Cala la spesa per la sanità rispetto al Pil.
E le opposizioni vanno subito all’attacco accusando il governo di voler privatizzare l’intero sistema. I dati presentati nelle tabelle tecniche della Nadef mostrano un calo dell’incidenza della spesa sanitaria sul Pil con un passaggio in 5 anni, tra il 2020 e il 2025, dal 7,4% al 6,2%. Numeri che devono comunque tenere conto della forte contrazione che nel 2020 ha registrato la crescita per effetto dell’emergenza Covid. Anche nel medio periodo il quadro non è molto dissimile. Con un orizzonte che guarda dunque al 2036 e presupponendo una crescita media annua del Pil di circa l’1%, la spesa pensionistica è stimata in aumento di quasi due punti rispetto al 2024, arrivando a toccare il 17,3%, mentre per la sanità il segno positivo si ferma a 0,4 punti e per l’istruzione invece c’è addirittura un calo dello 0,3 punti. Quanto basta alle opposizioni per parlare di “gravissimi tagli” e ai governatori per lanciare segnali d’allarme. Giorgia Meloni ha indicato la sanità come una delle “4 grandi priorità della legge di bilancio”, oltre al sostegno dei redditi bassi, alle pensioni, e al capitolo famiglia e natalità.

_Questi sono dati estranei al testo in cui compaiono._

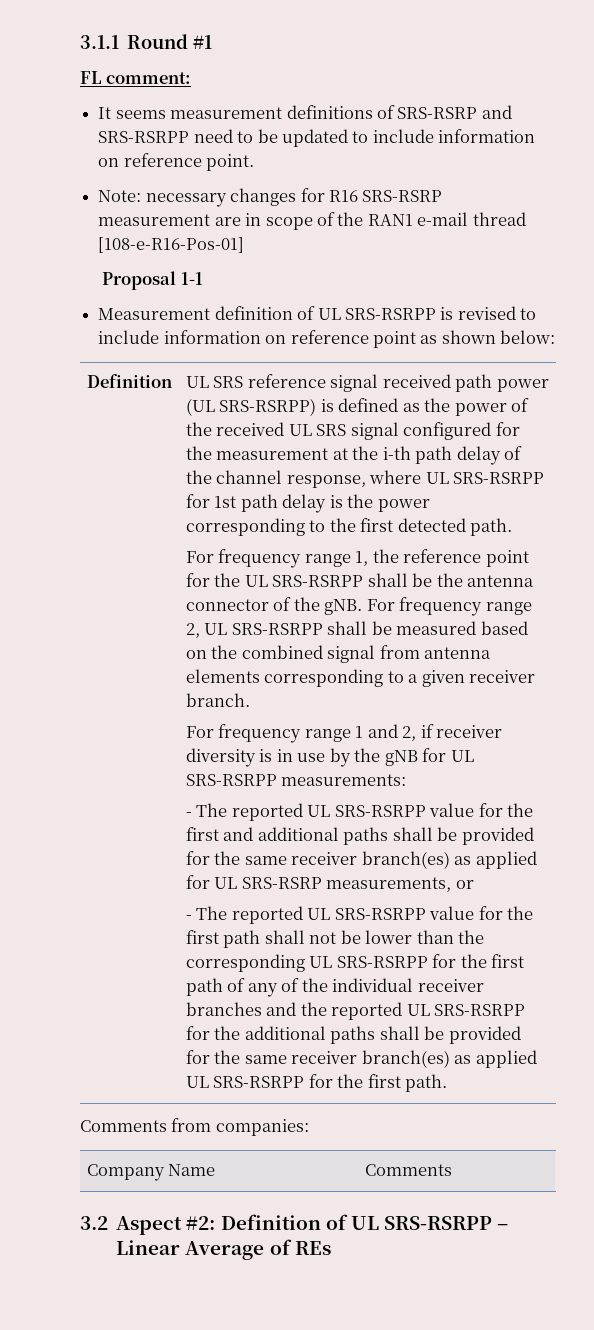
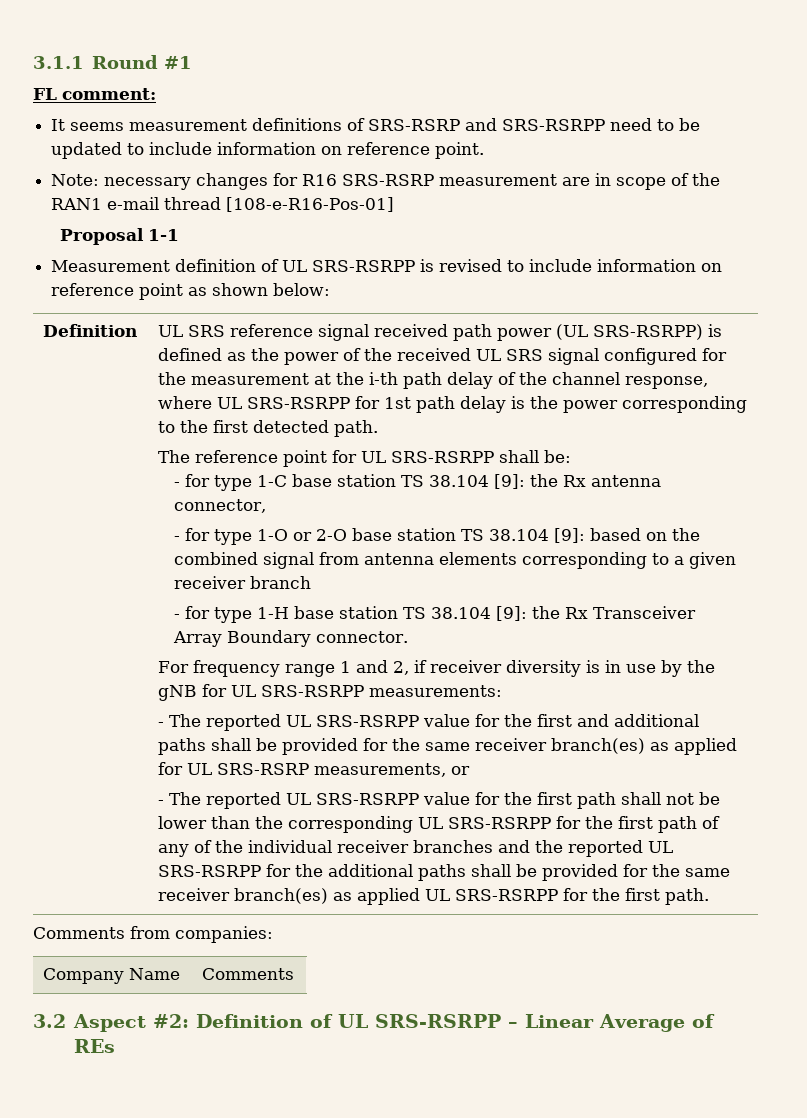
- For frequency range 1, the reference point for the UL SRS-RSRPP shall be the antenna connector of the gNB. For frequency range 2, UL SRS-RSRPP shall be measured based on the combined signal from antenna elements corresponding to a given receiver branch.
+ The reference point for UL SRS-RSRPP shall be:
+ - for type 1-C base station TS 38.104 [9]: the Rx antenna connector,
+ - for type 1-O or 2-O base station TS 38.104 [9]: based on the combined signal from antenna elements corresponding to a given receiver branch
+ - for type 1-H base station TS 38.104 [9]: the Rx Transceiver Array Boundary connector.

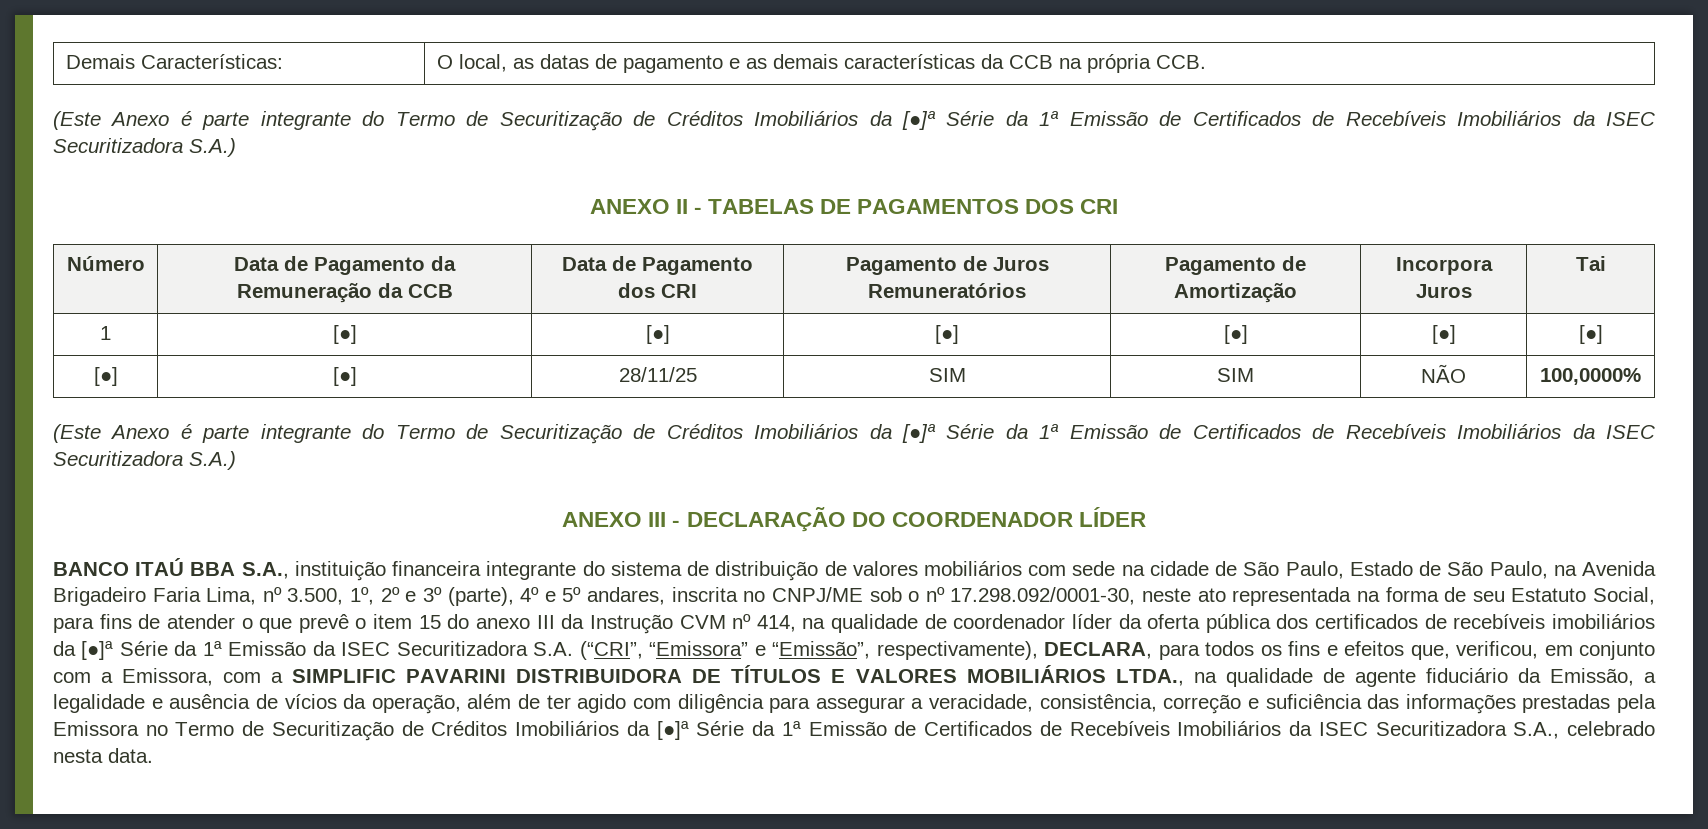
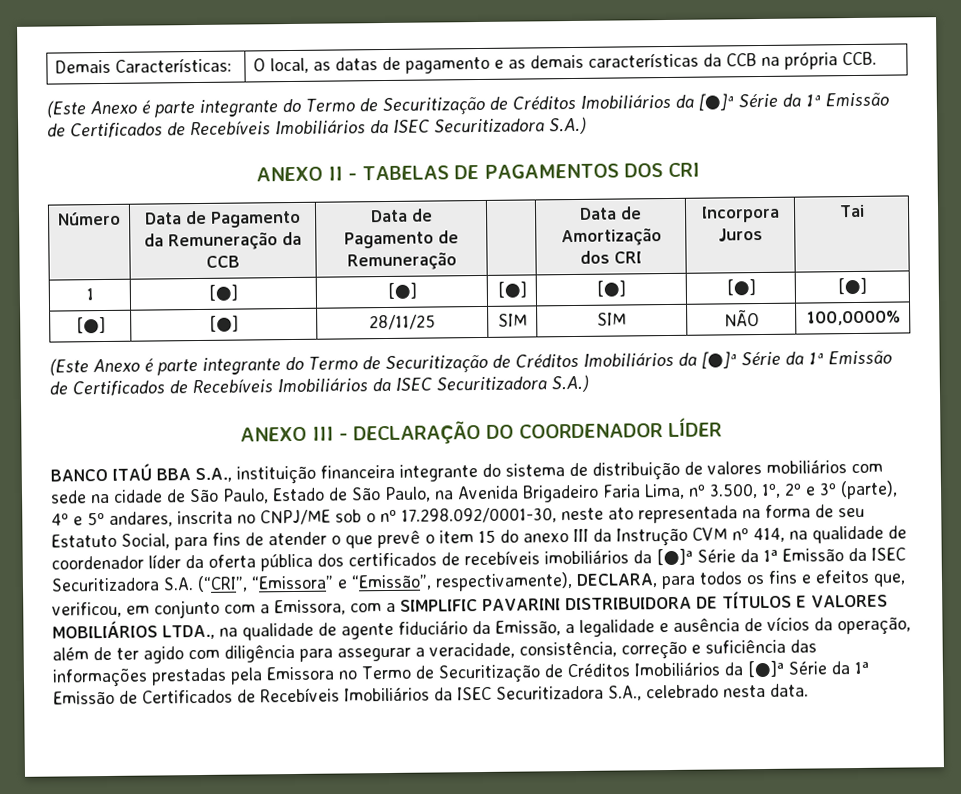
- Número | Data de Pagamento da Remuneração da CCB | Data de Pagamento dos CRI | Pagamento de Juros Remuneratórios | Pagamento de Amortização | Incorpora Juros | Tai
+ Número | Data de Pagamento da Remuneração da CCB | Data de Pagamento de Remuneração | | Data de Amortização dos CRI | Incorpora Juros | Tai

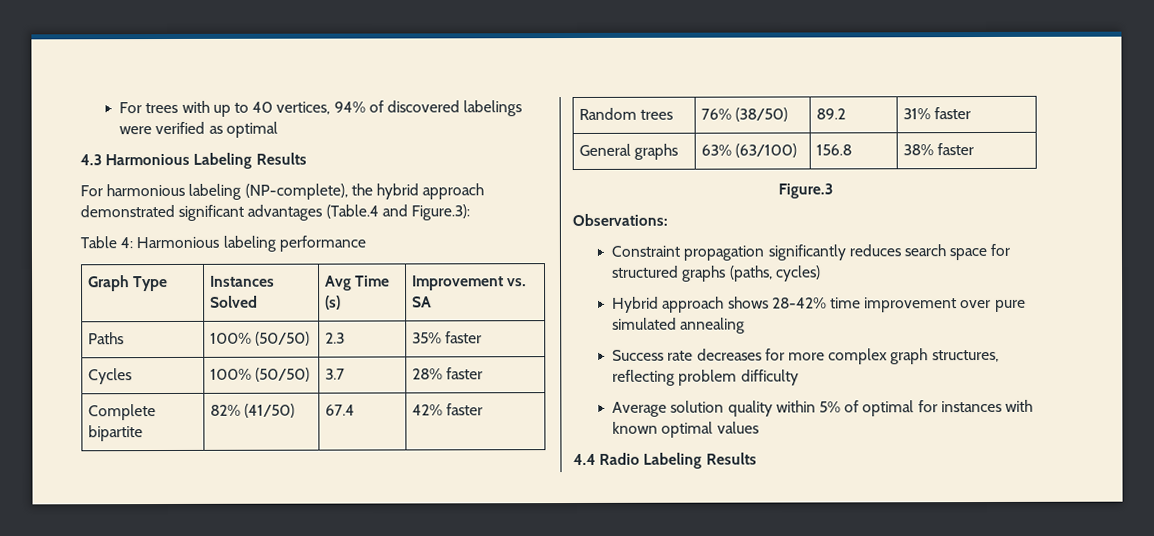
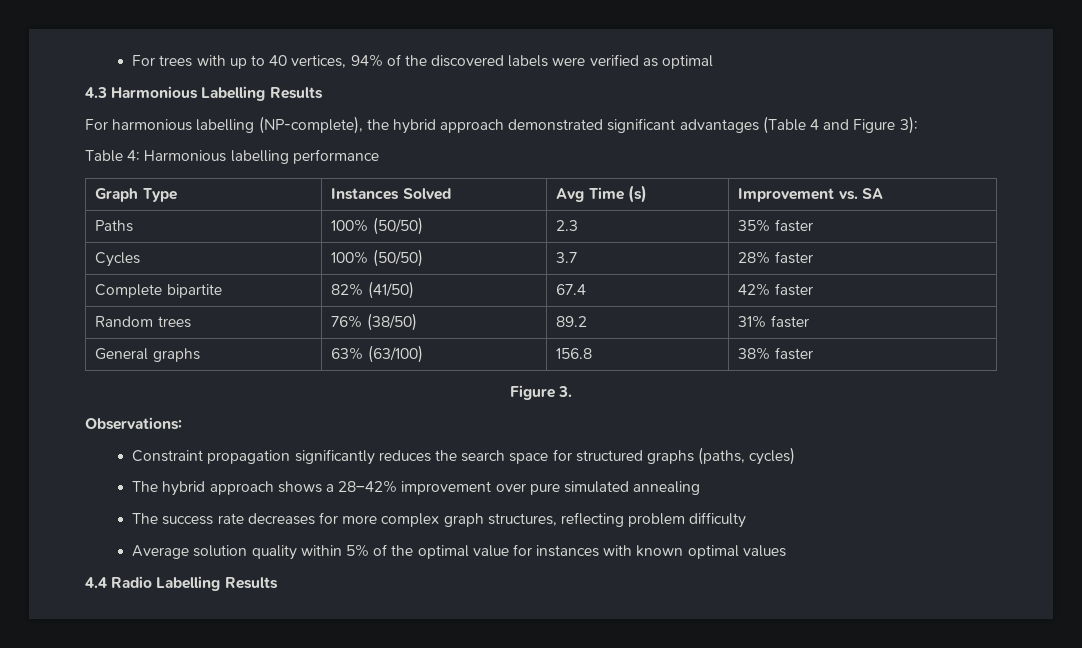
- For trees with up to 40 vertices, 94% of discovered labelings were verified as optimal
+ For trees with up to 40 vertices, 94% of the discovered labels were verified as optimal
- 4.3 Harmonious Labeling Results
+ 4.3 Harmonious Labelling Results
- For harmonious labeling (NP-complete), the hybrid approach demonstrated significant advantages (Table.4 and Figure.3):
+ For harmonious labelling (NP-complete), the hybrid approach demonstrated significant advantages (Table 4 and Figure 3):
- Table 4: Harmonious labeling performance
+ Table 4: Harmonious labelling performance
- Figure.3
+ Figure 3.
- Constraint propagation significantly reduces search space for structured graphs (paths, cycles)
+ Constraint propagation significantly reduces the search space for structured graphs (paths, cycles)
- Hybrid approach shows 28-42% time improvement over pure simulated annealing
+ The hybrid approach shows a 28–42% improvement over pure simulated annealing
- Success rate decreases for more complex graph structures, reflecting problem difficulty
+ The success rate decreases for more complex graph structures, reflecting problem difficulty
- Average solution quality within 5% of optimal for instances with known optimal values
+ Average solution quality within 5% of the optimal value for instances with known optimal values
- 4.4 Radio Labeling Results
+ 4.4 Radio Labelling Results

L’obiettivo dichiarato è “abbassare i tempi delle liste d’attesa”. Alla luce della Nadef, però, sono in arrivo meno dei “3 o 4 miliardi in più” che prima dell’estate il ministro alla Salute Orazio Schillaci definiva “necessari” per “risolvere i problemi”. Al servizio sanitario nazionale potrebbero esserne destinati un paio nella manovra che, preannuncia la Nadef, “finanzierà il rinnovo contrattuale del pubblico impiego, con una particolare attenzione al settore sanitario” e “prevederà stanziamenti, per il triennio 2024- 2026, da destinare al personale del sistema sanitario e per incentivare gli investimenti nel Mezzogiorno”. Dei 31 provvedimenti collegati alla Nadef, uno riguarda la riorganizzazione e potenziamento dell’assistenza territoriale nel Ssn e dell’assistenza ospedaliera, e uno è la delega in materia di riordino delle professioni sanitarie e degli enti vigilati dal Ministero della salute. Il governo, poi, conta sul Pnrr, in cui “c’è un finanziamento di oltre 15 miliardi”, ha ricordato più volte la premier, che a marzo nel decreto bollette rivendicava uno stanziamento da “oltre un miliardo per limitare l’impatto del payback e per rafforzare i pronto soccorso”.
Da anni l’Italia è sotto la media Ocse e Ue, che si assesta al 7,1% del Pil destinato alla spesa sanitaria. A legislazione vigente è prevista una diminuzione, da 134,7 miliardi nel 2023 (6,6%) a 132,9 nel 2024 (6,2%). “Senza un repentino aumento del fondo nazionale per la sanità pubblica di almeno 4 miliardi di euro, la nostra sanità, fiore all’occhiello del nostro impianto sociale e politico, rischia seriamente il default”, ha denunciato il governatore della Puglia e vicepresidente della Conferenza delle Regioni e delle Province autonome, Michele Emiliano. Per il Pd l’esecutivo ha fatto una “scelta politica precisa di disinvestimento e privatizzazione della sanità pubblica”. “La risposta del governo è tagliare ancora fondi – attacca Elly Schlein -: un atteggiamento gravissimo e incomprensibile che non faremo passare sotto silenzio”. La manovra, secondo il M5s, “minerà le fondamenta” del sistema sanitario. E Carlo Calenda, leader di Azione, rilancia il lavoro con le altre opposizioni, “interrotto per ragioni a noi sconosciute”, “sul piano sanità per la legge di bilancio”. Dal suo partito, Isabella De Monte esorta anche il governo a “chiedere di riaprire i termini per accedere al Mes sanitario. Sono 37 miliardi di cui il Paese ha urgente bisogno”. L’altro Mes, il fondo ‘salva Stati’, tornerà in Aula alla Camera a novembre per una ratifica su cui la maggioranza non sembra aver fretta.